TurboTax reads the TXF and auto-populates both Form 8949 and Schedule D in one pass. Short-term/long-term split and wash-sale codes preserved.

.csv

TaxAct / H&R Block

CSV in the TaxAct Stock Assistant format — every row becomes a Form 8949 entry and TaxAct computes Schedule D automatically.

.xlsx

Excel / CPA

Formatted Excel with per-row detail (8949-style) and a summary sheet (Schedule D-style) totaled by box. Hand off to a CPA or import into Drake/Lacerte.

Frequently Asked Questions

What's the difference between Schedule D and Form 8949?

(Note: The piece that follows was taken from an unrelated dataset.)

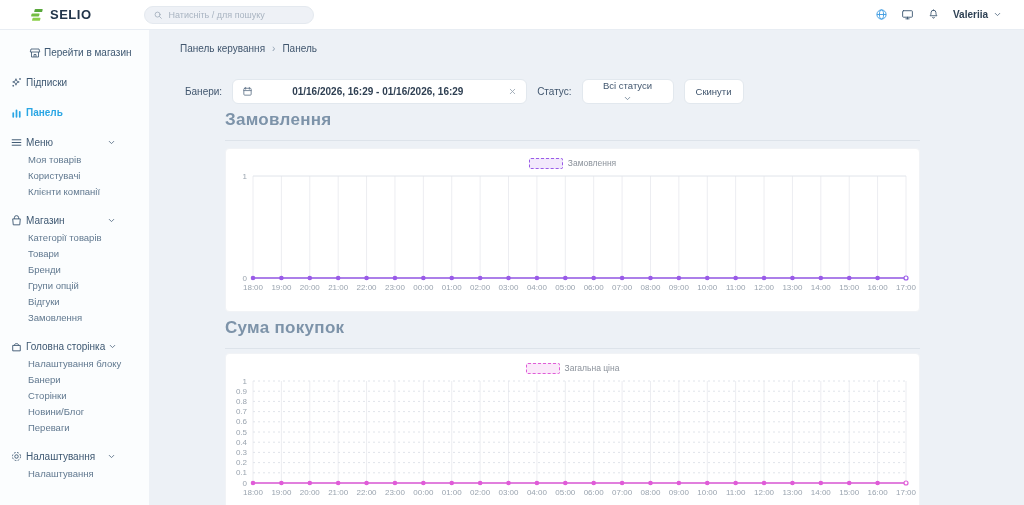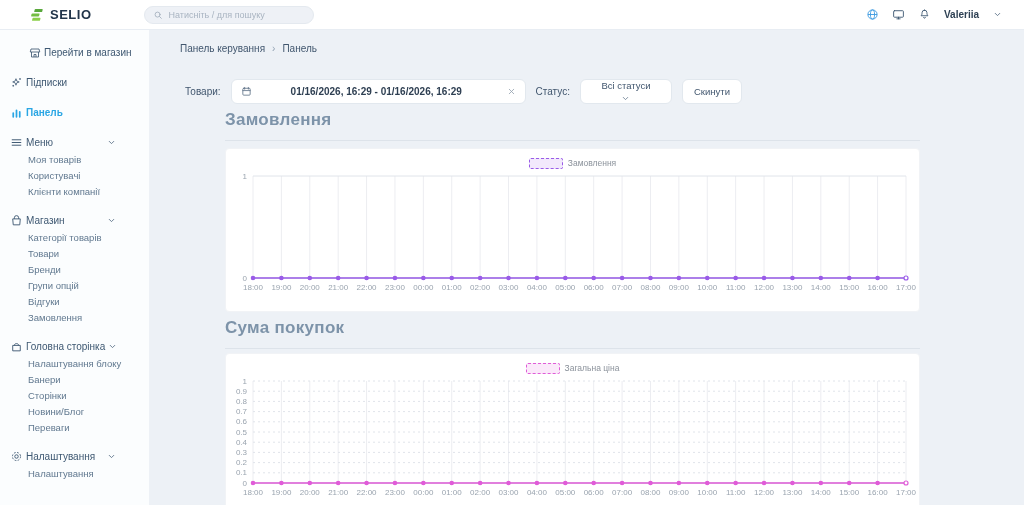"Valeriia" .user-menu { gap: 14px -> 5px }
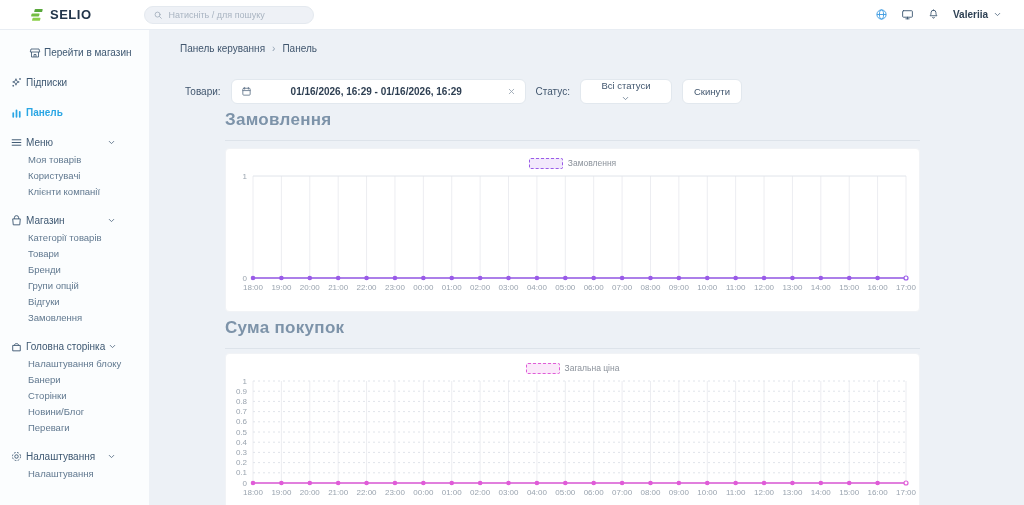"Товари:" span.f-label { text: Товари -> Банери }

Form 8949 is the detail sheet — every sale gets its own row with proceeds, cost basis, gain/loss, and any adjustments. Schedule D is the summary — it groups your Form 8949 rows by box (A–F), nets short-term against long-term, and carries the final number to Form 1040. Think of Form 8949 as the ledger and Schedule D as the balance sheet.

Do I need to file both?

Almost always, yes. If you sold any capital asset during the year, you file Schedule D. Form 8949 is required for any row that needs an adjustment (wash sales, wrong cost basis) or any noncovered lot. For covered lots with no adjustments, the IRS lets you skip Form 8949 and enter totals on Schedule D lines 1a/8a — but most investors have at least one adjustment, so Form 8949 ends up mandatory.

How does Form 8949 feed into Schedule D?

You group Form 8949 rows by box: Box A (short-term, basis reported), Box B (short-term, basis not reported), Box C (short-term, no 1099-B), Box D/E/F for long-term. Each box's totals (proceeds, basis, adjustments, gain/loss) become one line on Schedule D. Schedule D sums short-term and long-term separately, nets them, then carries the net to Form 1040 line 7.

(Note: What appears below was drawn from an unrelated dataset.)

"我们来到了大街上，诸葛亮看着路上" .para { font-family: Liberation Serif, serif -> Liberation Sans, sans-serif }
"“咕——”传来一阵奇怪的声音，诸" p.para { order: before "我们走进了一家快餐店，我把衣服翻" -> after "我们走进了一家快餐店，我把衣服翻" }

What happens with wash sales?

Wash-sale rows stay on Form 8949 with Code W in column (f) and the disallowed loss as a positive number in column (g). Schedule D uses the same totals. Our converter tags wash sales with TXF codes 322 (short-term) and 324 (long-term) so TurboTax places them on the right Form 8949 line automatically — see our wash-sale walkthrough.

Can TurboTax auto-fill Schedule D from my TXF import?

Yes — when you import the TXF, TurboTax populates Form 8949 line-by-line and computes Schedule D totals automatically. You don't fill Schedule D manually. Same for TaxAct Desktop (via Stock Assistant) and H&R Block Desktop.

Do I need Form 8949 if all my trades are covered lots with no adjustments?

Technically no — Schedule D lines 1a and 8a let you enter summary totals for covered lots without adjustments. But if even one row has a wash sale, cost-basis correction, or holding-period fix, the whole box has to be on Form 8949 line-by-line. Most real 1099-Bs include at least one wash sale, so Form 8949 ends up required anyway.